Your goal => Check each line of the data, and copy those where "fueled" appears.

↓↓↓

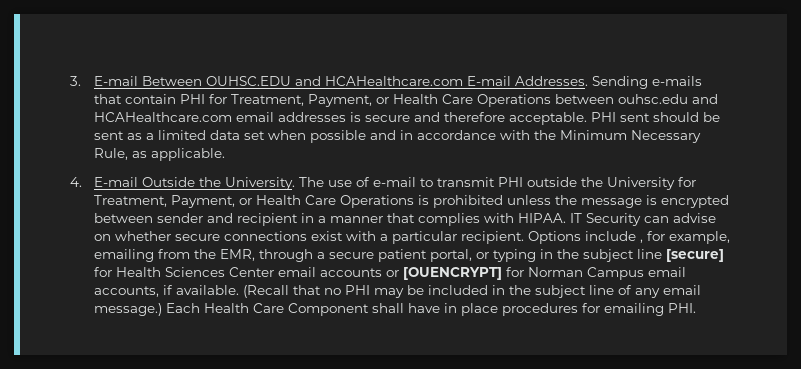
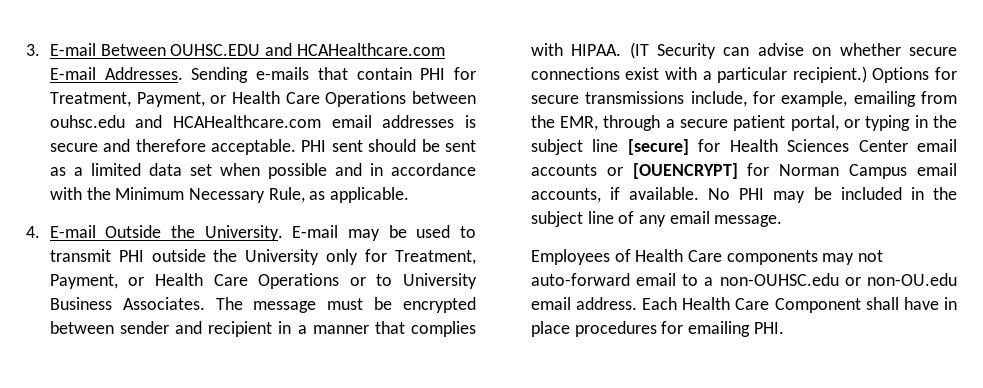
- The use of e-mail to transmit PHI outside the University for Treatment, Payment, or Health Care Operations is prohibited unless the message is encrypted between sender and recipient in a manner that complies with HIPAA.
+ E-mail may be used to transmit PHI outside the University only for Treatment, Payment, or Health Care Operations or to University Business Associates. The message must be encrypted between sender and recipient in a manner that complies with HIPAA.
- IT Security can advise on whether secure connections exist with a particular recipient. Options include , for example, emailing from the EMR, through a secure patient portal, or typing in the subject line [secure] for Health Sciences Center email accounts or [OUENCRYPT] for Norman Campus email accounts, if available.
+ (IT Security can advise on whether secure connections exist with a particular recipient.) Options for secure transmissions include, for example, emailing from the EMR, through a secure patient portal, or typing in the subject line [secure] for Health Sciences Center email accounts or [OUENCRYPT] for Norman Campus email accounts, if available.
- (Recall that no PHI may be included in the subject line of any email message.)
+ No PHI may be included in the subject line of any email message.
+ Employees of Health Care components may not auto-forward email to a non-OUHSC.edu or non-OU.edu email address.

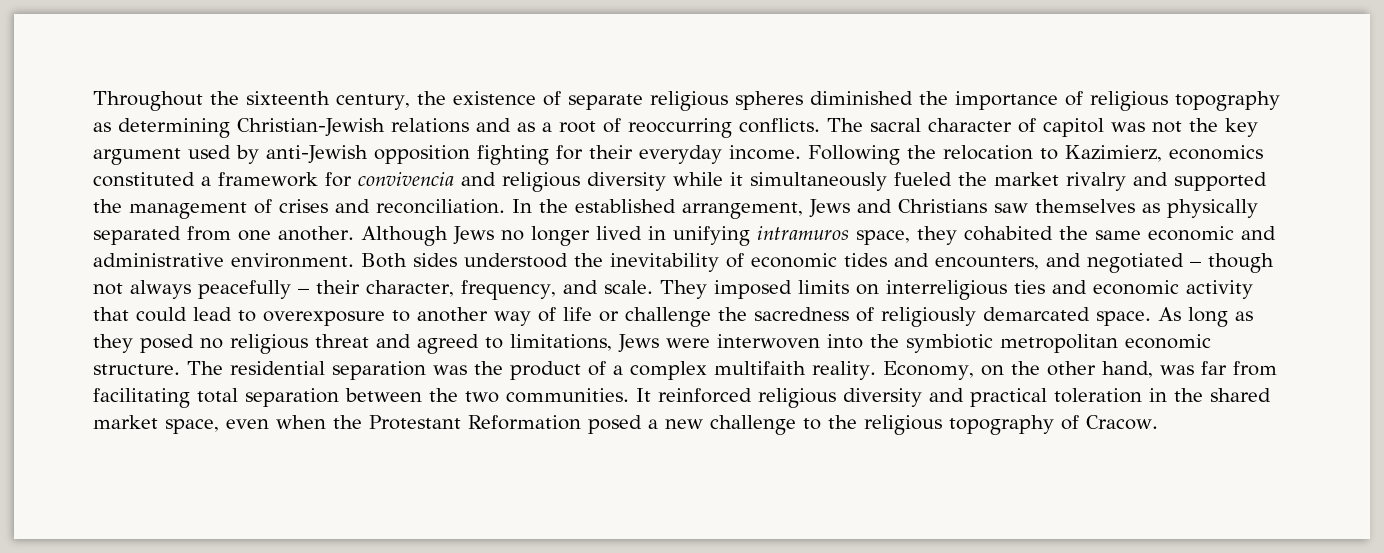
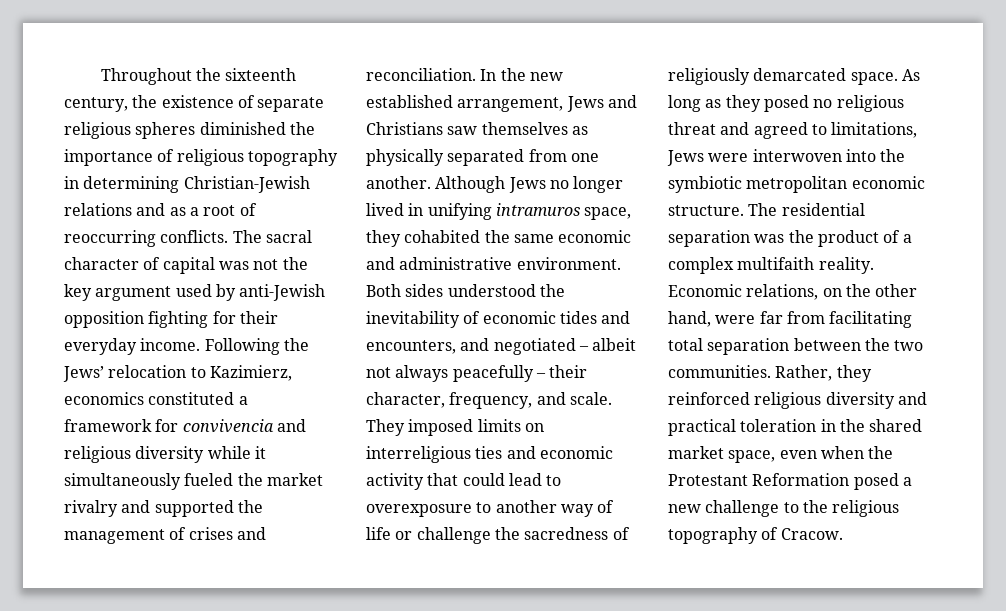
- Throughout the sixteenth century, the existence of separate religious spheres diminished the importance of religious topography as determining Christian-Jewish relations and as a root of reoccurring conflicts.
+ Throughout the sixteenth century, the existence of separate religious spheres diminished the importance of religious topography in determining Christian-Jewish relations and as a root of reoccurring conflicts.
- The sacral character of capitol was not the key argument used by anti-Jewish opposition fighting for their everyday income.
+ The sacral character of capital was not the key argument used by anti-Jewish opposition fighting for their everyday income.
- Following the relocation to Kazimierz, economics constituted a framework for convivencia and religious diversity while it simultaneously fueled the market rivalry and supported the management of crises and reconciliation.
+ Following the Jews’ relocation to Kazimierz, economics constituted a framework for convivencia and religious diversity while it simultaneously fueled the market rivalry and supported the management of crises and reconciliation.
- In the established arrangement, Jews and Christians saw themselves as physically separated from one another.
+ In the new established arrangement, Jews and Christians saw themselves as physically separated from one another.
- Both sides understood the inevitability of economic tides and encounters, and negotiated – though not always peacefully – their character, frequency, and scale.
+ Both sides understood the inevitability of economic tides and encounters, and negotiated – albeit not always peacefully – their character, frequency, and scale.
- Economy, on the other hand, was far from facilitating total separation between the two communities.
+ Economic relations, on the other hand, were far from facilitating total separation between the two communities.
- It reinforced religious diversity and practical toleration in the shared market space, even when the Protestant Reformation posed a new challenge to the religious topography of Cracow.
+ Rather, they reinforced religious diversity and practical toleration in the shared market space, even when the Protestant Reformation posed a new challenge to the religious topography of Cracow.

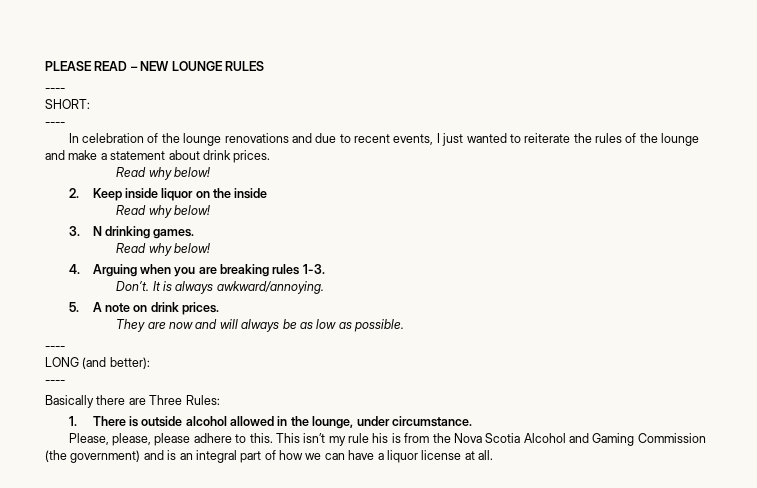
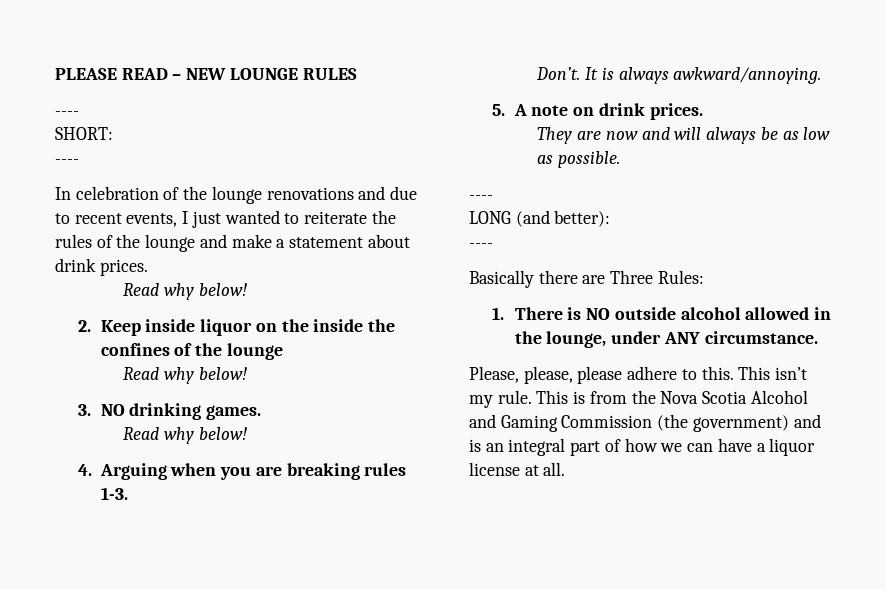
- 2. Keep inside liquor on the inside
+ 2. Keep inside liquor on the inside the confines of the lounge
- 3. N drinking games.
+ 3. NO drinking games.
- 1. There is outside alcohol allowed in the lounge, under circumstance.
+ 1. There is NO outside alcohol allowed in the lounge, under ANY circumstance.
- This isn’t my rule his is from the Nova Scotia Alcohol and Gaming Commission (the government) and is an integral part of how we can have a liquor license at all.
+ This isn’t my rule. This is from the Nova Scotia Alcohol and Gaming Commission (the government) and is an integral part of how we can have a liquor license at all.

↑↑↑

Completed exercise =>
- Following the relocation to Kazimierz, economics constituted a framework for convivencia and religious diversity while it simultaneously fueled the market rivalry and supported the management of crises and reconciliation.
+ Following the Jews’ relocation to Kazimierz, economics constituted a framework for convivencia and religious diversity while it simultaneously fueled the market rivalry and supported the management of crises and reconciliation.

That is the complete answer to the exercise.